**What you should do**
From the line containing "[67,96,147,108] // gcc" down to the line containing "[114,499,180,511] 11-Aug-2016. ->" in the records below, reproduce every line exactly, ends included, and omit all others.

**Source information**
● ● ● ● ●

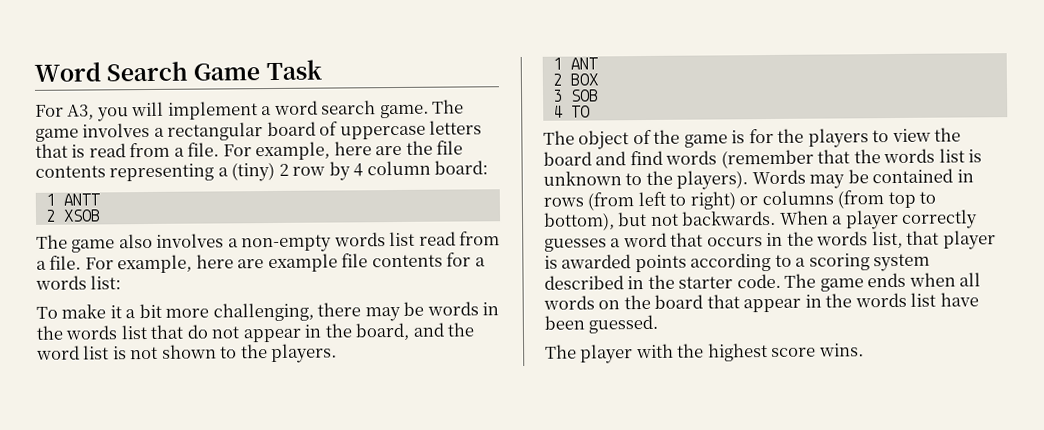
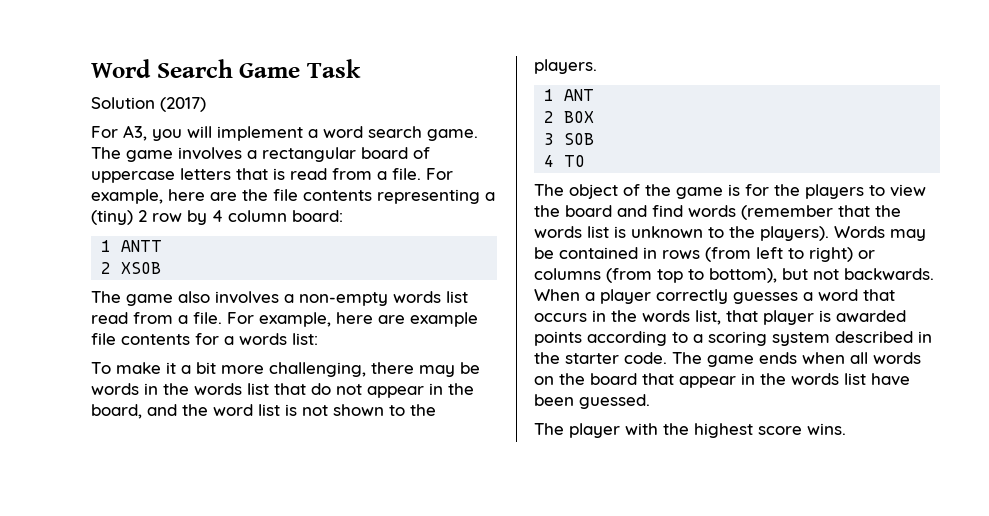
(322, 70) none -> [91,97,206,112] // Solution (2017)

● ● ● ● ●

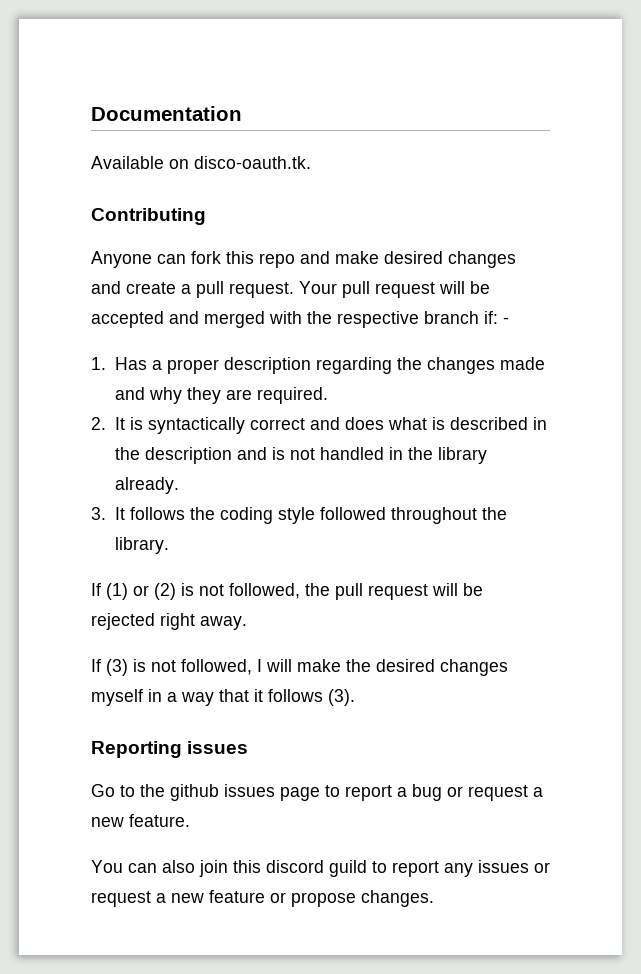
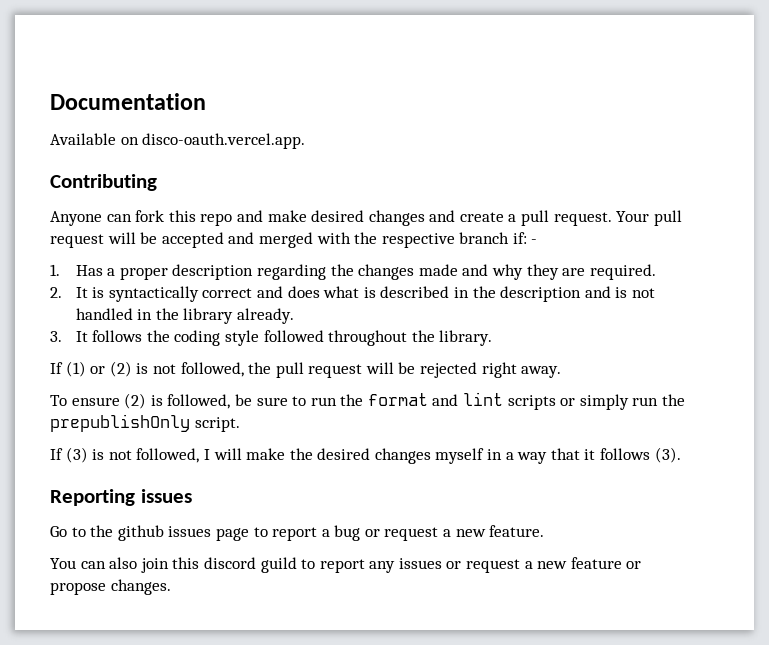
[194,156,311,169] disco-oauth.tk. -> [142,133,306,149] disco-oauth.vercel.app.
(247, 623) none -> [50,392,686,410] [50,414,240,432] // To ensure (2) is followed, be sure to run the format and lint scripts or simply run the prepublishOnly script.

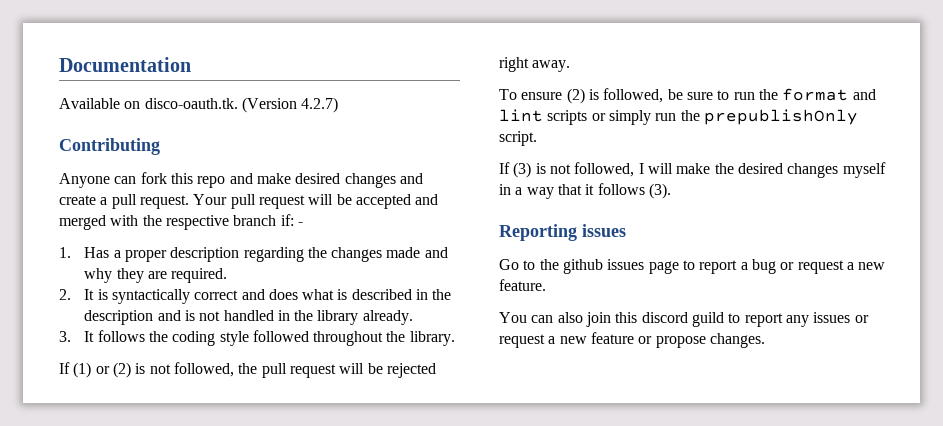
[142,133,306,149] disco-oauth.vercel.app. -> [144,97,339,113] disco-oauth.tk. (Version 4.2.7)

● ● ● ● ●

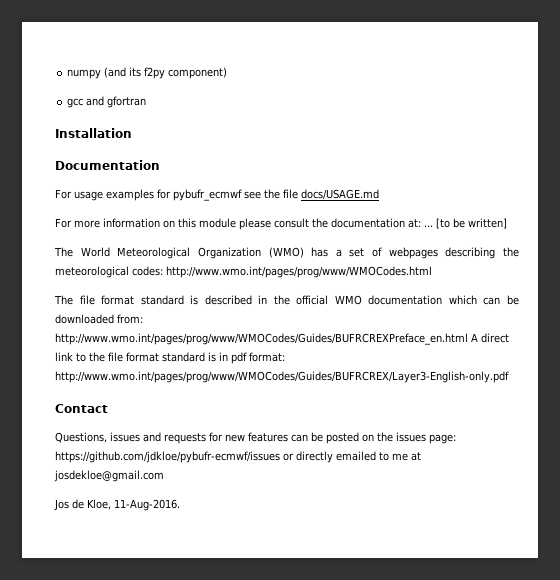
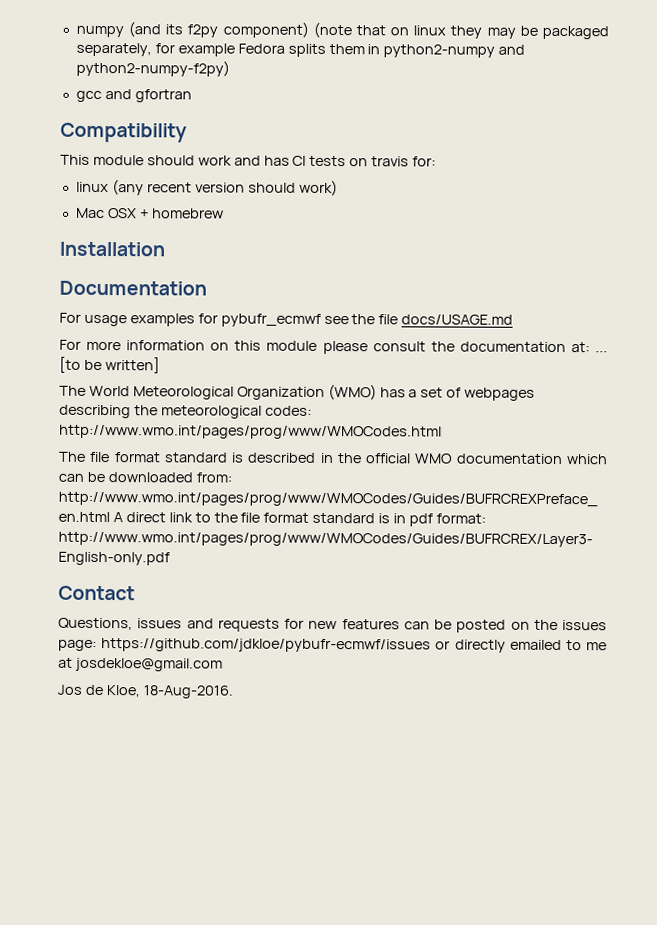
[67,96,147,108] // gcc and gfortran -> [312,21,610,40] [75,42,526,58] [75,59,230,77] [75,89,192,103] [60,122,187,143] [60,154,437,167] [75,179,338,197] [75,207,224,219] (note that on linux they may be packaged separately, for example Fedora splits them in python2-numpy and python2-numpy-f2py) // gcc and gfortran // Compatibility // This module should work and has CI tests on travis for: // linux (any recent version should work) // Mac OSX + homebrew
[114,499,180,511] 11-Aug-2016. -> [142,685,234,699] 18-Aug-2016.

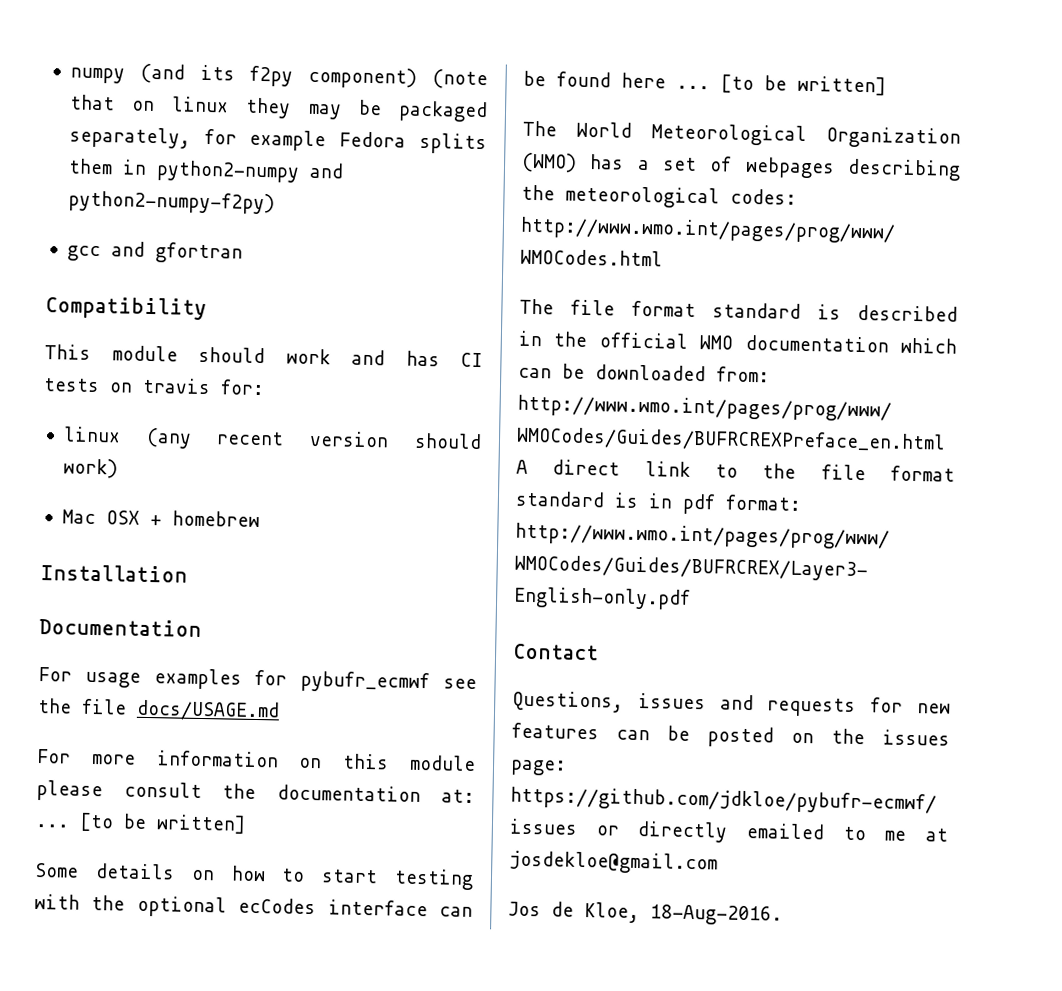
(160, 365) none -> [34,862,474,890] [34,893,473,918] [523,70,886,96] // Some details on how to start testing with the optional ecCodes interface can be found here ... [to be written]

● ● ● ● ●

**Your solution**
[67,96,147,108] // gcc and gfortran -> [312,21,610,40] [75,42,526,58] [75,59,230,77] [75,89,192,103] [60,122,187,143] [60,154,437,167] [75,179,338,197] [75,207,224,219] (note that on linux they may be packaged separately, for example Fedora splits them in python2-numpy and python2-numpy-f2py) // gcc and gfortran // Compatibility // This module should work and has CI tests on travis for: // linux (any recent version should work) // Mac OSX + homebrew
[114,499,180,511] 11-Aug-2016. -> [142,685,234,699] 18-Aug-2016.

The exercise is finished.